Is DMI a theoretical bottleneck when the combined speeds of all chipset components is greater than the DMI speed?

leftheaded · July 14, 2022, 1:44am

An Alder Lake cpu and the Z690 chipset talk through DMI 4.0 at PCIe 4.0 x8 speeds.

Or about 16 GB/s.

my 3 NVMe drives can achieve 7 GB/s each. The mobo and chipset can provide the slots and lanes.

Thats about 21 GB/s, or 5 GB/s over budget.

So, if I don’t want the bottleneck my thought is to only use 2 of the m.2/NVMe drives on the chipset, which could allow about 2 GB/s of headroom for all the other DMI duty. Right?

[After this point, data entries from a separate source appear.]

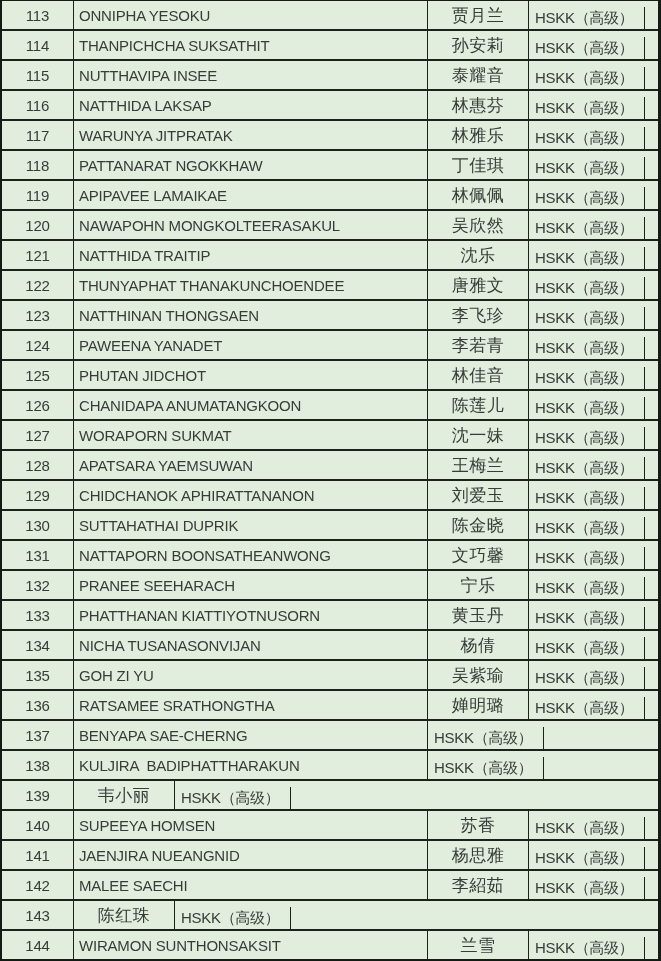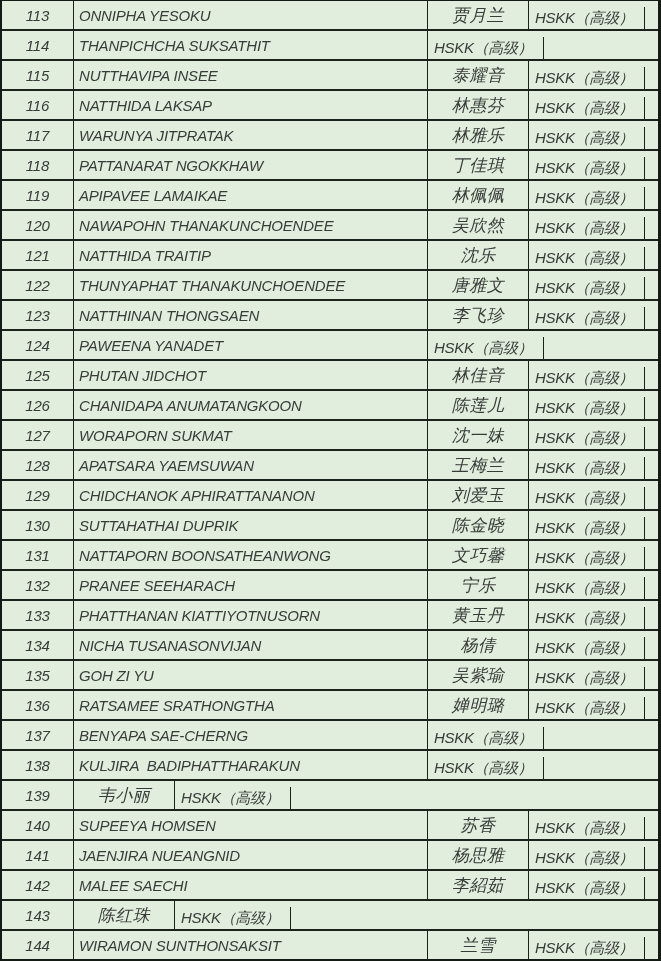--- a/index.html
+++ b/index.html
@@ -31,7 +31,6 @@
     align-items: stretch;
     border-bottom: 2px solid #1b211b;
     min-height: 0;
-    font-style: italic;
   }
   .row:last-child { border-bottom: 2px solid #141a14; }
   .cell {

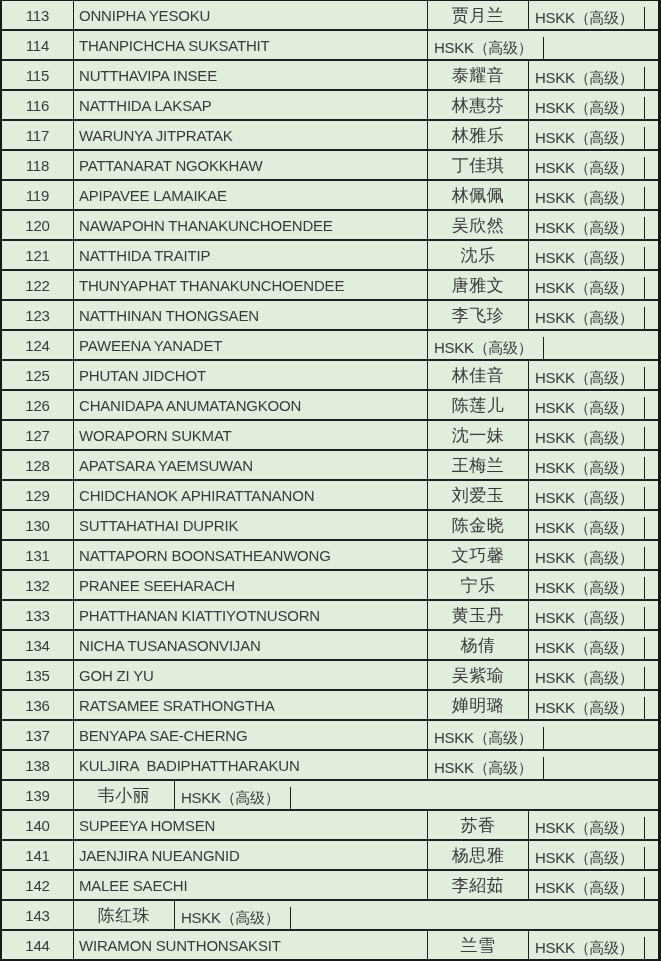--- a/index.html
+++ b/index.html
@@ -87,6 +87,7 @@
   <div class="row">
     <div class="cell c-no">114</div>
     <div class="cell c-name">THANPICHCHA SUKSATHIT</div>
+    <div class="cell c-cn">孙安莉</div>
     <div class="cell c-level">HSKK（高级）</div>
     <div class="cell c-strip"></div>
   </div>

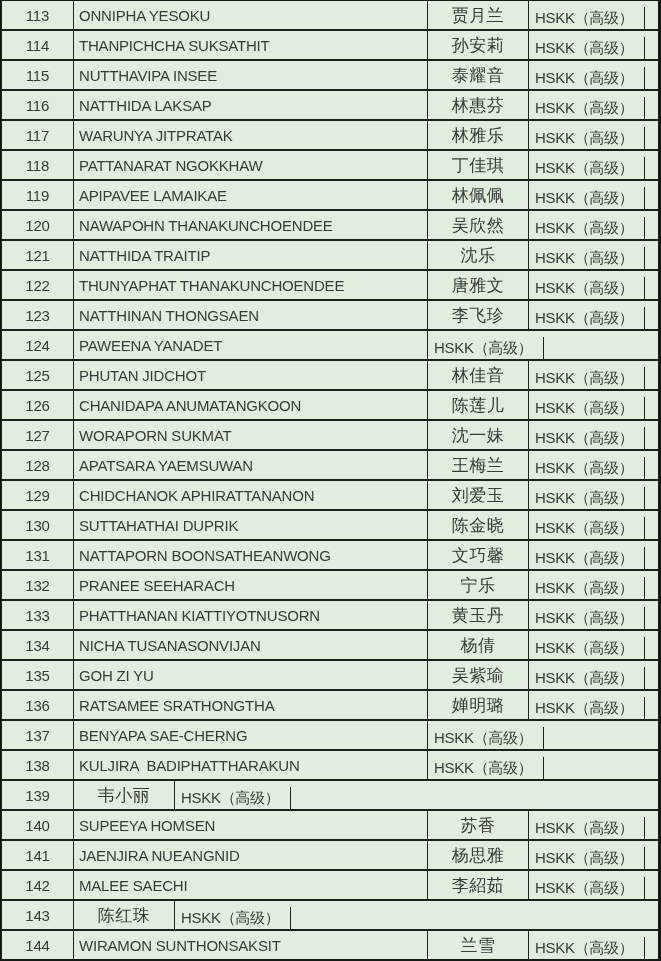--- a/index.html
+++ b/index.html
@@ -134,7 +134,7 @@
 
   <div class="row">
     <div class="cell c-no">120</div>
-    <div class="cell c-name">NAWAPOHN THANAKUNCHOENDEE</div>
+    <div class="cell c-name">NAWAPOHN MONGKOLTEERASAKUL</div>
     <div class="cell c-cn">吴欣然</div>
     <div class="cell c-level">HSKK（高级）</div>
     <div class="cell c-strip"></div>

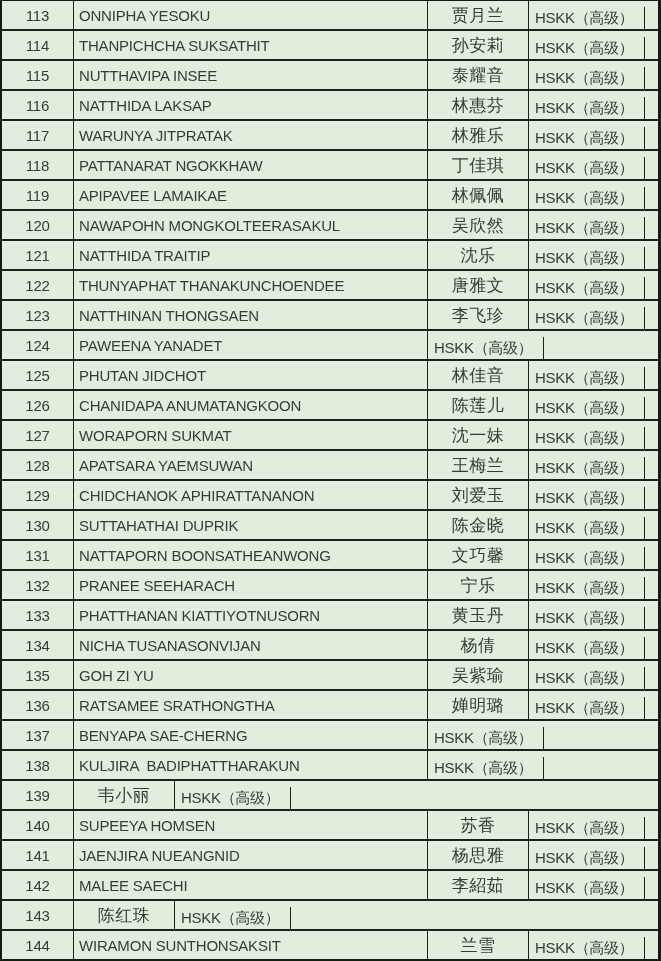--- a/index.html
+++ b/index.html
@@ -167,6 +167,7 @@
   <div class="row">
     <div class="cell c-no">124</div>
     <div class="cell c-name">PAWEENA YANADET</div>
+    <div class="cell c-cn">李若青</div>
     <div class="cell c-level">HSKK（高级）</div>
     <div class="cell c-strip"></div>
   </div>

Mach3.2 · July 14, 2022, 3:54am

But reality is you won’t be running all 3 NVMe drives at 100% all the time. 8 lanes of PCIe gen 4 is plenty of bandwidth.

TL; DR It’s not an issue, if it is you’ll be using something else.

thro · July 14, 2022, 11:33am

In theory yes. In reality where is the data coming from to saturate all those drives?

Unless you’re on 100 gig network or somehow calculating or decompressing at massive speed… in which case use a real server or workstation for it.

Trooper_ish · July 14, 2022, 2:48pm

Check the documentation, but you are on to something.
You are right that The CPU only has a certain number of PCI lanes available, split between the chipset, and the rest of the bus.

Not only would the chipset constrain the number of lanes available for each M.2 socket, but it might also hold back a lane for USB connectivity and other stuff.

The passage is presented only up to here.